You are onto something though. Strang is coming from a direction of numerical computations and algorithms for solving real-world problems. Pure mathematics departments for at least the past maybe 80 years often look down on numerical analysis, statistics, engineering, and natural science, and adopt a position that education of students should be optimized in the direction of helping them prove the maximally general results using the most abstract and technical machinery, with an unfortunate emphasis on symbol twiddling vs. examining concrete examples. By contrast, in the 19th century there was much more of a unified vision and more respect for computations and real-world problems. Gauss himself was employed throughout his career as an astronomer / geodesist, rather than as a mathematician, and arguably his most important work was inventing the method of least squares, which he used for interpreting astronomical observations.
With the rise of electronic computers, it is possible that the dominant 2050 vision of linear algebra and the dominant 1900 vision of linear algebra will be closer to each-other than either one is to a 1950 vision from a graduate course in a pure math department.
Take Hilbert spaces for example. They are based on linear algebra. They are quite general and you might argue that there's a lot of symbol twiddling there. However, Hilbert spaces are/were essential in the study of Quantum Mechanics, which we can argue is a very important topic.
And if you only stick with matrices and numerics, you're bound to get stuck in the numbers and details and miss the big picture. A lot of results are much cleaner to obtain once you divorce yourself from the concrete world of matrix representation.
Of course, we should probably have the best of both worlds. I'm not saying applications are unimportant. Take something like signal processing, which relies heavily on both numerics and general theory.
So I'd like to add something to your point. Math departments optimize the education of math students towards the more general, and perhaps students not interested in pursuing pure math should have course-work that reflects that.
I had this view when I took linear algebra as an undergraduate, but I have gradually changed on the subject over time. I took a standard "linear algebra for scientists and engineers" course but I found it too abstract at the time. The instructor rarely concentrated on examples and applications despite the more applied focus in the course title.
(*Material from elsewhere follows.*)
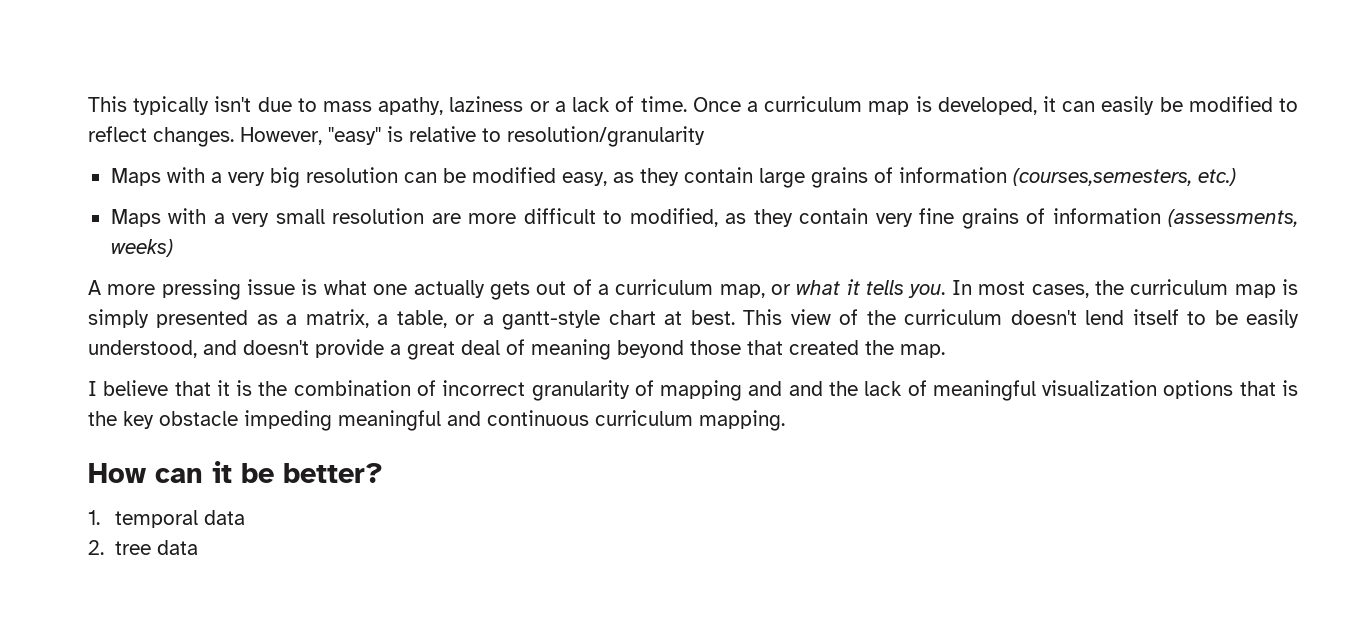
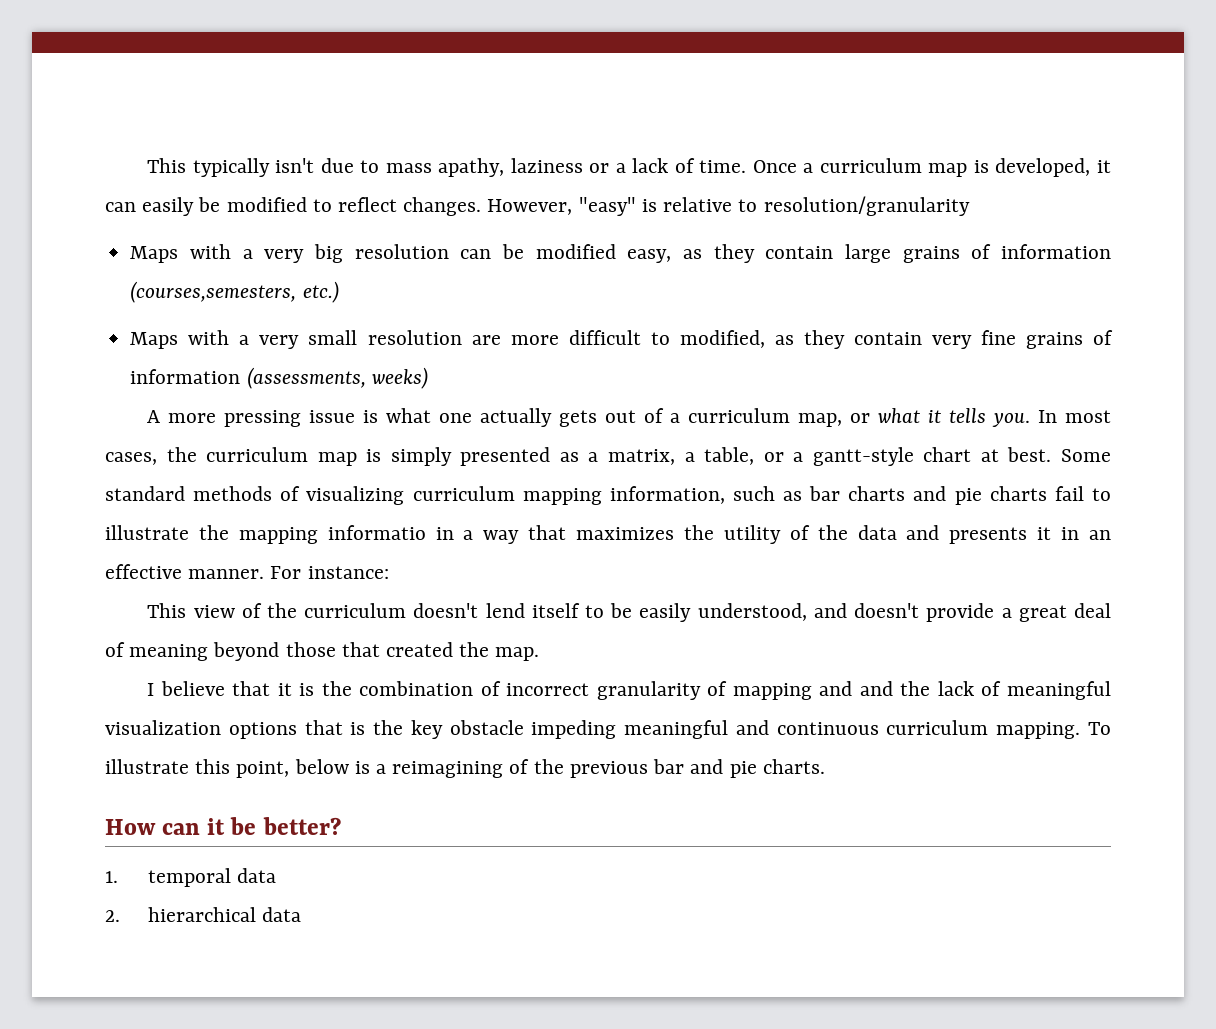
(735, 317) none -> [1060,449,1111,462] [105,486,1111,505] [105,525,1112,544] [105,564,389,579] Some standard methods of visualizing curriculum mapping information, such as bar charts and pie charts fail to illustrate the mapping informatio in a way that maximizes the utility of the data and presents it in an effective manner. For instance: //
(785, 420) none -> [1087,722,1111,735] [105,759,825,778] To illustrate this point, below is a reimagining of the previous bar and pie charts.
[115,541,152,555] tree -> [147,907,256,922] hierarchical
Later I came to appreciate the abstraction, since it helped me understand more advanced mathematical topics unrelated to the "number-crunching" I originally associated the topic with. I now think the instructor had a more "unified" approach, but I didn't realize it at the time.
He mentions this sentiment in a lot of interviews and things too.
Then please do. I took several online linear algebra courses from sources I trust and they were pretty bad. Or let's put it another way: I'm a pretty clever guy and I was still left confused. Strang is excellent in the classroom, and I almost even like videos for learning now thanks to him (x1.5 speed is your friend). His videos should not be your only learning source, but judging his course only by the book might result in a lot of learners skipping what I found to be the best course by far. If you want to learn linear algebra, give Strang a try first and you might save a lot of time.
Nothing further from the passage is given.